Eugene Erasmus said a chest pain was caused by residue from a chest infection. It was a heart attack.

A DOCTOR who failed to carry out an ECG test on a patient reporting symptoms similar to those of a heart attack has been found guilty of poor professional performance by a hearing of a Irish Medical Council’s fitness-to-practice inquiry.

Dr Eugene Erasmus (71) said there was no ECG machine in his clinic in Skibbereen, Co Cork, when James Taylor called SouthDoc and presented himself to the clinic complaining of chest pains.
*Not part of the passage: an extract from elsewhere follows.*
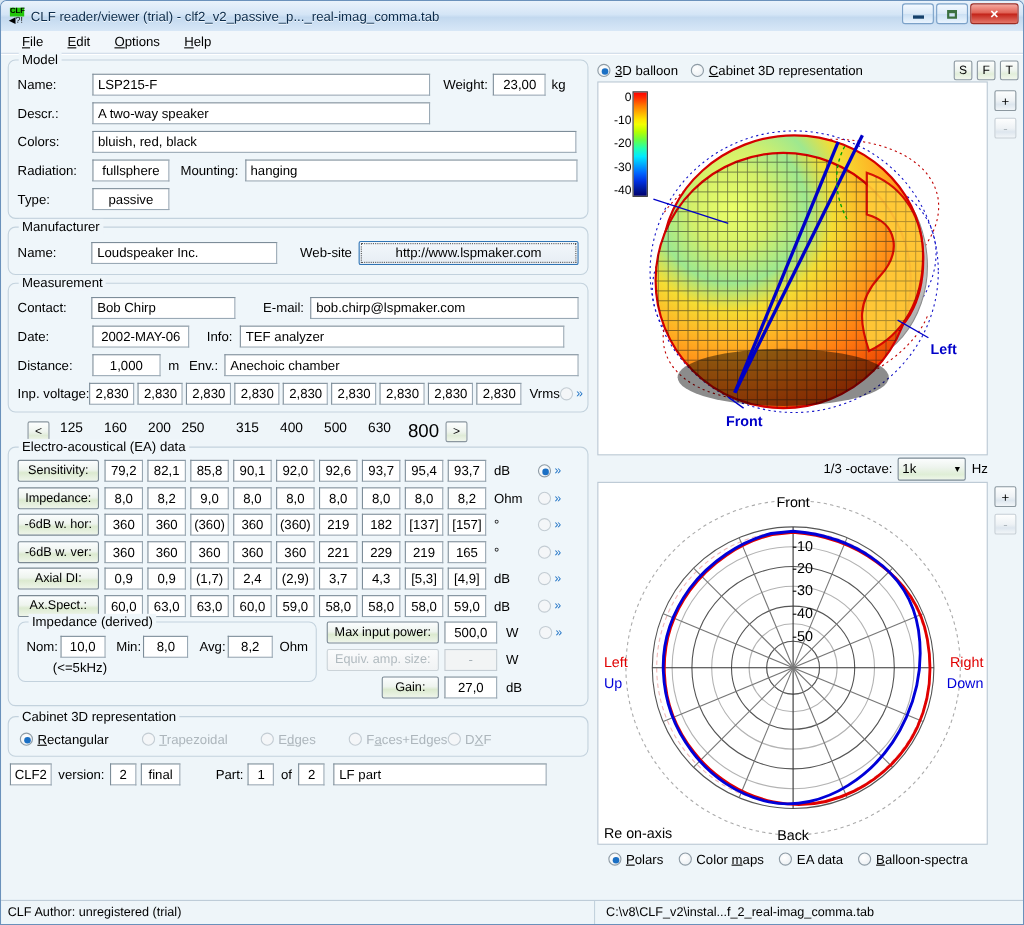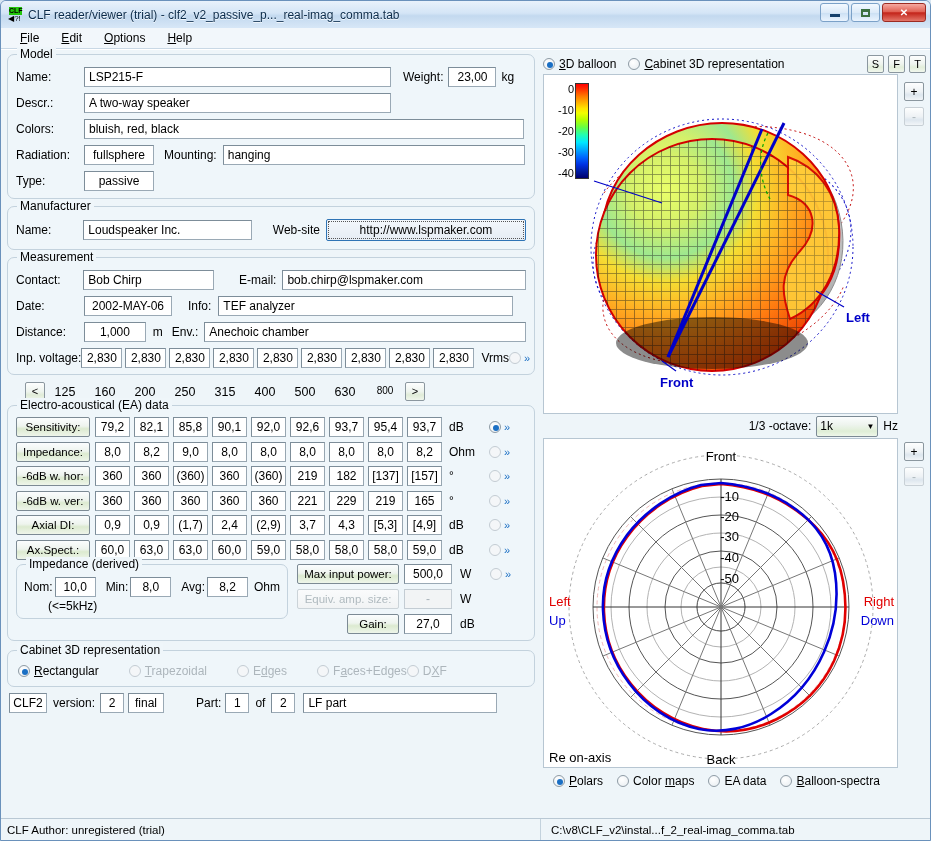"250" div.f { text-align: center -> left }
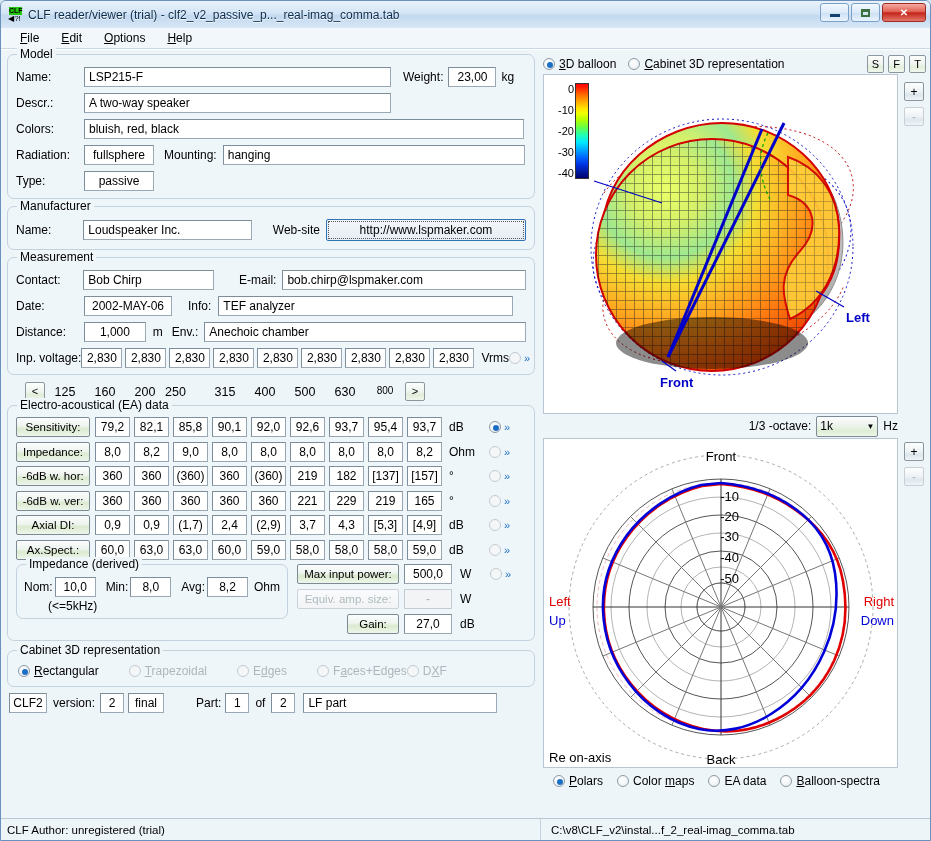"800" div.f { font-size: 10px -> 17px }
After arriving, Taylor told Erasmus that his symptoms were similar to those he had experienced years beforehand, when he had had a heart attack.
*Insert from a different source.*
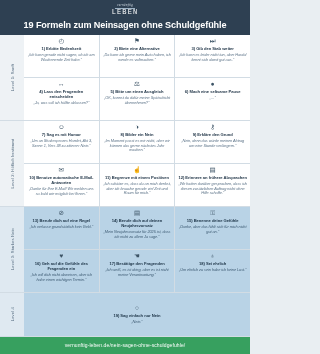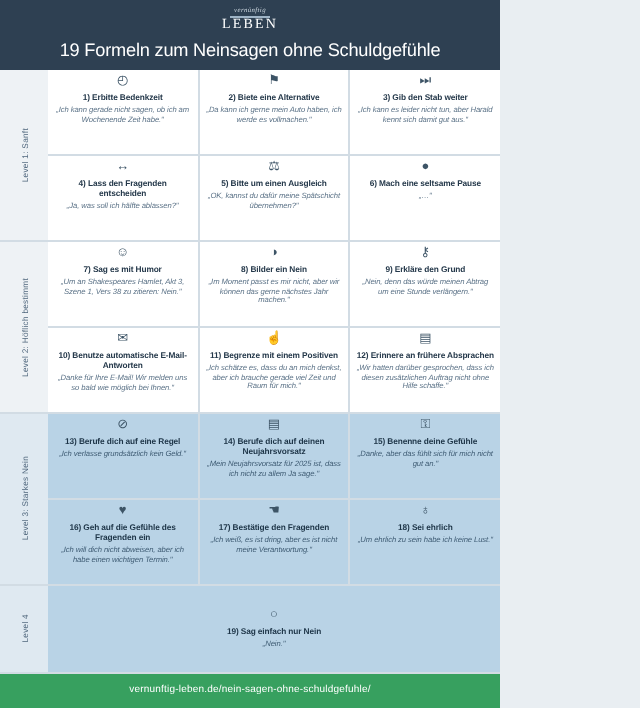"LEBEN" .logo-main { font-family: Liberation Serif, serif -> Liberation Mono, monospace }
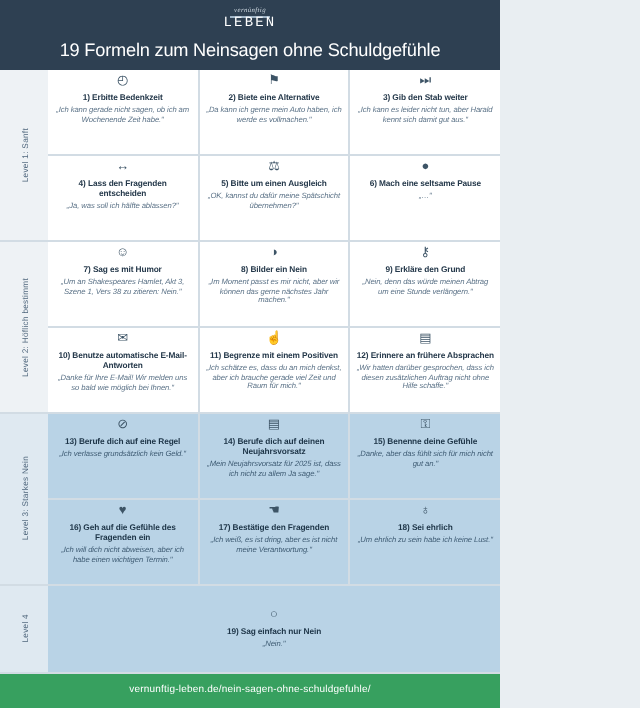"19 Formeln zum Neinsagen ohne" .title { font-weight: normal -> bold }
Erasmus insisted he had told Taylor to attend a clinic in Cork City, where an ECG machine would be present, but that Taylor – who was due to return to the UK shortly afterward – had declined to do so.

This claim was denied by Taylor and his wife, who said they would have followed such an instruction if it had been given. SouthDoc, meanwhile, says there are ECG machines in all of its clinics.

Erasmus had arrived at his instruction having taken his medical history, and the advice of his agency Locumotion on how to deal with chest pain.

Taylor had visited his own GP after returning to the UK the following day, who immediately summoned an ambulance. Tests on Taylor showed enzyme levels consistent with a cardiac attack.

Mary Culliton, chair of the fitness-to-practise committee, said the committee believed an ECG machine had been available to Erasmus at the Skibbereen clinic.

The three-person committee found that Erasmus had had no justification to say Taylor’s chest pains had been caused by high blood pressure, and that Erasmus had failed to carry out, or arrange, all appropriate investigations including an ECG. Erasmus was censured in writing.